Source reconstructions in the −420 to −390 ms window also highlighted a number of regions associated with action selection and motor output (Fig. 6A; Table 5). Sources in vlPFC fit with the putative role of this region in adjusting responses to reflect the current behavioral context (Christoff et al., 2001; Ramnani and Owen, 2004; Koechlin and Hyafil, 2007; Hampshire et al., 2010; Mitchell, 2011). Localization of activity to IPS and somatosensory cortex, regions implicated in action planning and execution (Creem and Proffitt, 2001; Dijkerman and de Haan, 2007), included portions of these structures previously linked to representation of the arm and hand, as corroborated by automated meta-analysis (Yarkoni et al., 2011). Finally, extensive sources in the precuneus, particularly in the left hemisphere, may reflect functional networks including an anterior sensorimotor circuit connecting to premotor and parietal cortices and/or a midcentral “cognitive/associative” network with projections to PFC (Margulies et al., 2009).
We were also able to examine the origins of the motor signal within the net value dataset (Fig. 6A, magenta; Table 6). As described in Materials and Methods, we counterbalanced response mappings between subjects in our experimental design such that, in the net value comparison, motor responses should have averaged out across participants. However, because one of the counterbalanced groups contained many more individuals with a strong deflection from −60 to 0 ms before response, analysis of activity correlated with net value across all participants nonetheless showed significance in this time period. Consistent with our interpretation of this response as a movement-related potential, activity in this time window was primarily localized to sensorimotor regions, including somatosensory cortex, IPS, and premotor and motor cortices. Although this finding was unplanned, in that we did not expect to observe movement-related potentials in the net value comparison, it provided a fortuitous opportunity to look at how sensorimotor networks associated with net value contribute to the preparation and execution of the motor response, as described below.
Response-locked ERP: Granger–causal sensorimotor interactions in motor preparation
Given the proposed role of sensorimotor networks in transforming cognitive value signals into action plans, one additional question of interest is how regions identified in the response-locked net value analysis interact to facilitate motor output. Specifically, we used the sources identified above as ROIs for an analysis of how sensorimotor networks interact in the preparation of the effector representation (pinky, ring finger, middle finger, index finger) for motor output. Because the net value comparison is defined independently of motor effector, this approach reduces the selection bias that would distort an analysis based directly on the localization of the motor response (Kriegeskorte et al., 2009).
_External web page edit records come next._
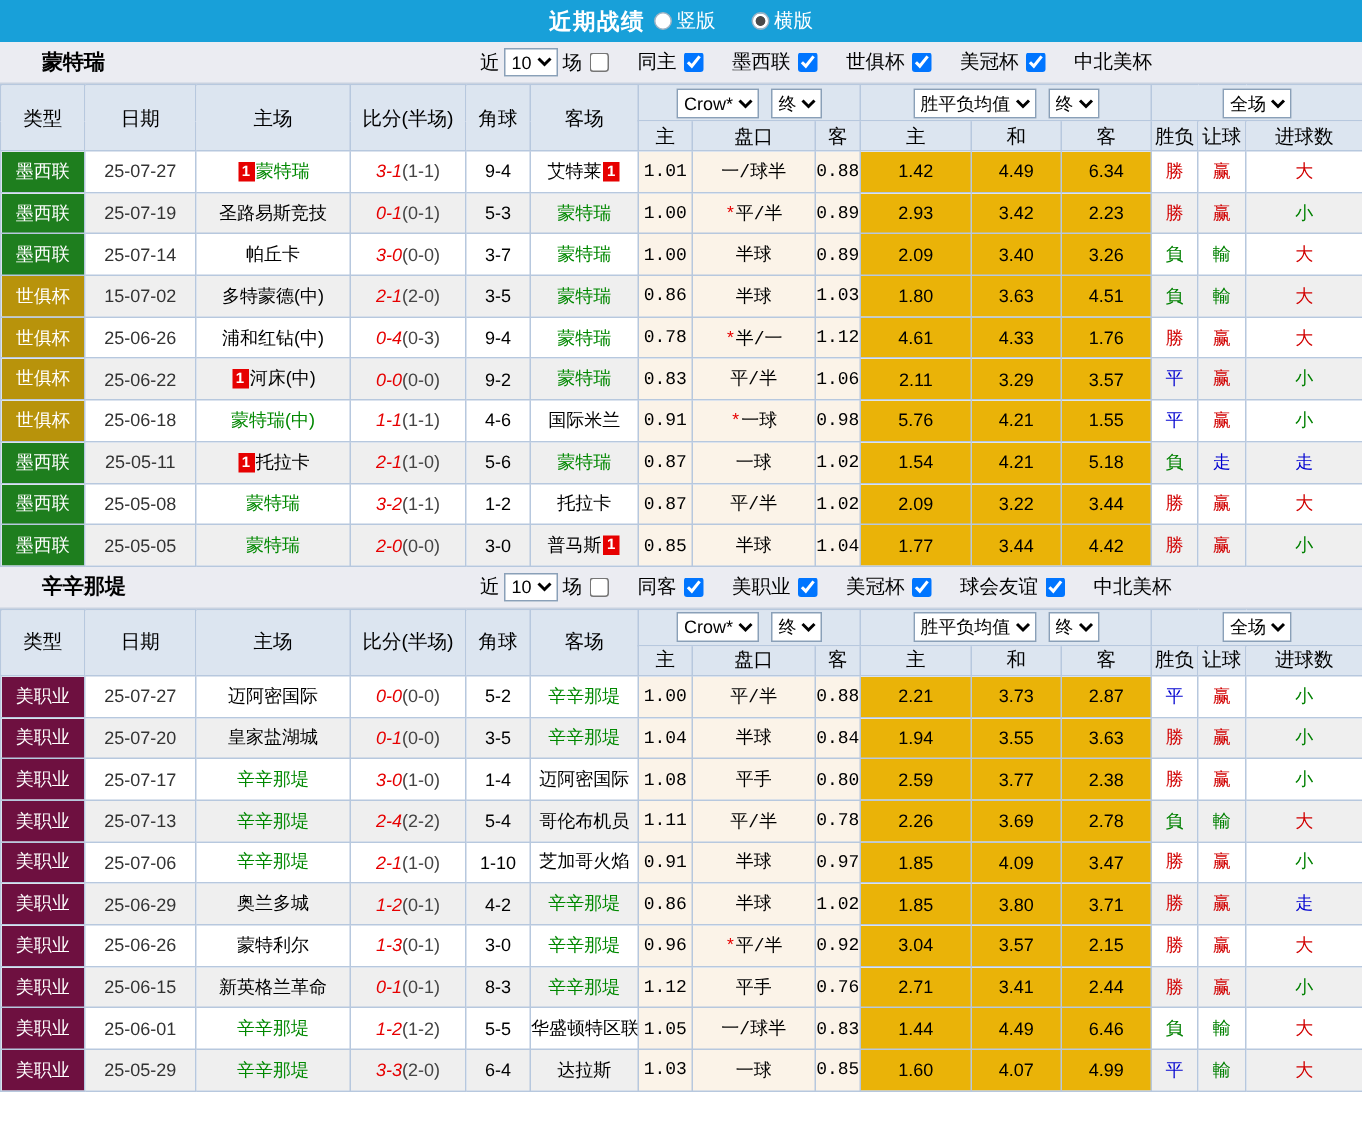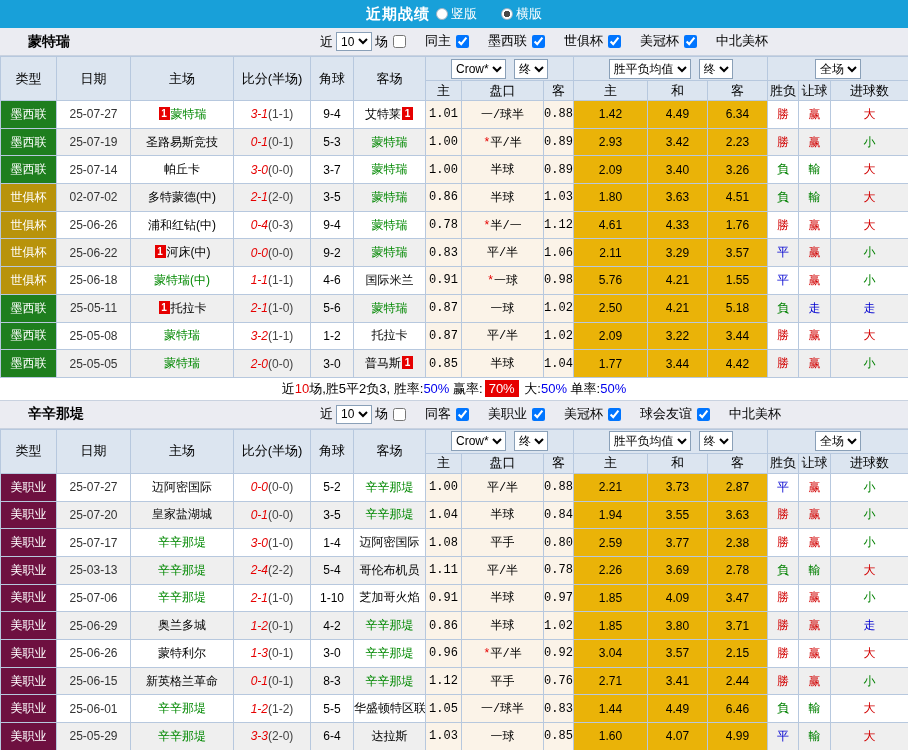"02-07-02" td.date-cell { text: 02-07-02 -> 15-07-02 }
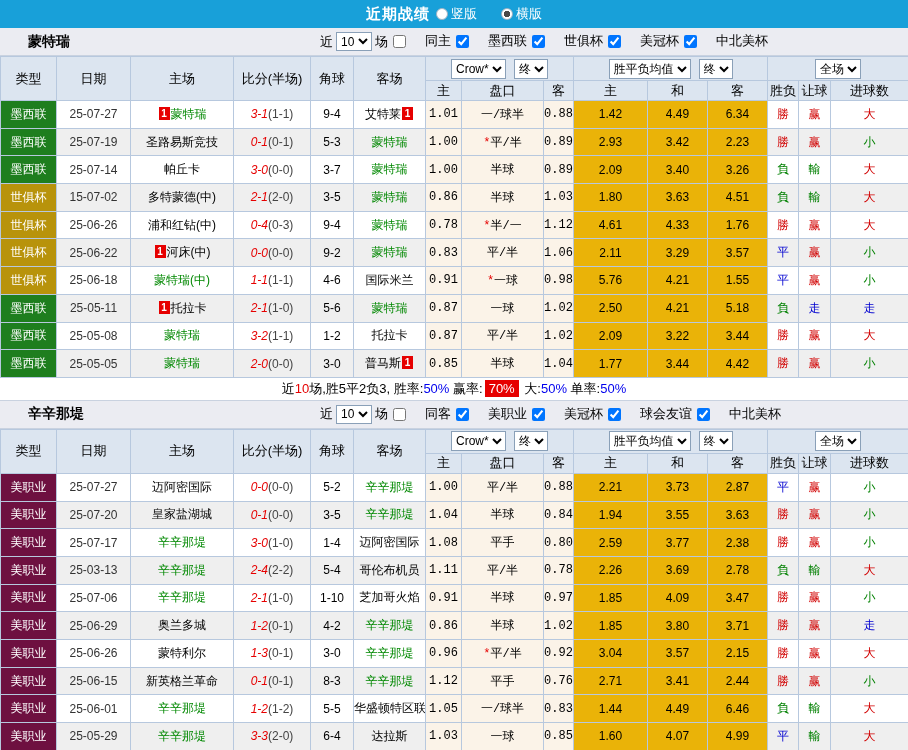"2.50" td.blue { text: 2.50 -> 1.54 }
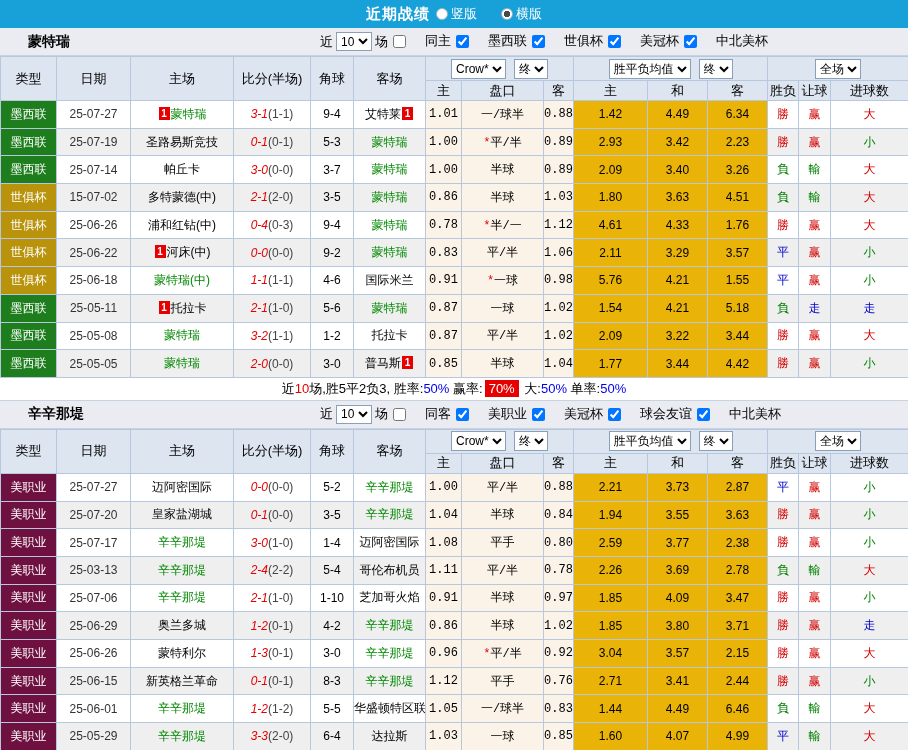"近10场,胜5平2负3, 胜率:50% 赢率: 70% 大:50%" div.summary { html: <div><span>近</span><span>10</span><span>场,胜5平2负3, 胜率:</span><span>50%</span><span> 赢率:</span><span>70%</span><span> 大:</span><span>50%</span><span> 单率:</span><span>50%</span></div> -> none }
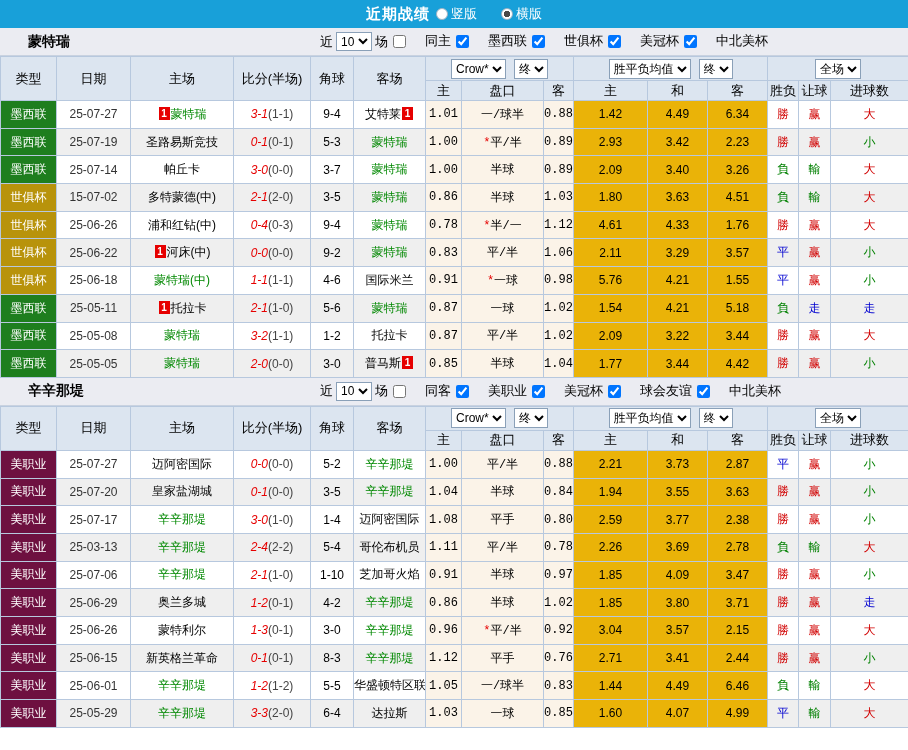"25-03-13" td.date-cell { text: 25-03-13 -> 25-07-13 }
To examine the interaction of sensorimotor networks in the time leading up to response, we used GCCA (Seth, 2010; Bressler and Seth, 2011), which allows us to map directional interactions between neural time courses reconstructed from our source localization (Harris et al., 2013). Specifically, for two simultaneously measured time courses X and Y, time-varying signal X is considered Granger causal if past information about X improves prediction of Y beyond what can be predicted using only lagged values of Y.
Because of our interest in the cortical dynamics of translating net value information into an explicit motor output, our analysis focused on the emergence of the movement-related potential in the time leading up to response. Using a linear regression with response finger (pinky, ring finger, middle finger, index finger) as the covariate, we identified sensor and time window combinations associated with a significant linear ordering from pinky to index finger. Figure 6B shows scalp plots of t values associated with the linear contrast on motor output, masked by significance at p = 0.01, permutation corrected. This analysis revealed windows of significant activity associated with the finger used for motor output, emerging from −300 to −210 ms and −60 to 0 ms before response.
For these two time windows of interest, we performed a GCCA using ROIs defined from the net value contrast. We focused on a subset of regions described above as having known associations with action planning and sensorimotor processing: left dmFC, IPS, vlPFC, precuneus, and premotor/motor cortices (Tables 5, 6). As in previous work (Harris et al., 2013), we began by performing a Bayesian source localization of the linear contrast for motor output (pinky to index finger) for each subject. The dipole intensity maps generated by the source reconstruction were then used to forward model the projected average time course for each ROI and subject.
As shown in Figure 6C, Granger causal connectivity revealed a dynamic pattern of interaction between different motor planning areas in the time leading up to response (Bonferroni corrected, p = 0.05). During the time window from −300 to −210 ms before response (Fig. 6C, left), strong bidirectional connections were observed throughout the selected ROIs. In addition to interhemispheric connectivity between corresponding regions of vlPFC and parietal cortex, these effects included communication between regions associated with action planning, such as precuneus and premotor/motor cortices, as well as dorsomedial PFC and vlPFC.
The latter finding is of particular interest, given the putative role of these regions in representing the value of options with respect to their potential cost (Padoa-Schioppa, 2011; Rushworth et al., 2011). Although the relatively coarse spatial resolution of EEG precludes detailed parcellation of our source reconstruction, it is notable that the ventrolateral prefrontal cluster reported here includes frontopolar coordinates previously associated with representing the value of unchosen alternatives, particularly in advance of a switch in response (Koechlin and Hyafil, 2007; Boorman et al., 2009, 2011). Consistent with an extensive literature on the role of vlPFC in changing behavioral responses to reflect the current context (Mitchell, 2011), these results suggest that vlPFC plays a role in modulating behavior to reflect environmental factors beyond the intrinsic value of the stimulus. In this view, the neuroanatomical connections of this region with premotor cortex (Carmichael and Price, 1995; Cavada et al., 2000) and with the dorsomedial regions of ACC and PFC highlighted here (Kahnt et al., 2012; Zald et al., 2014) may enable the coordination of appropriate behavioral responses given the particular biomechanical costs associated with different available actions.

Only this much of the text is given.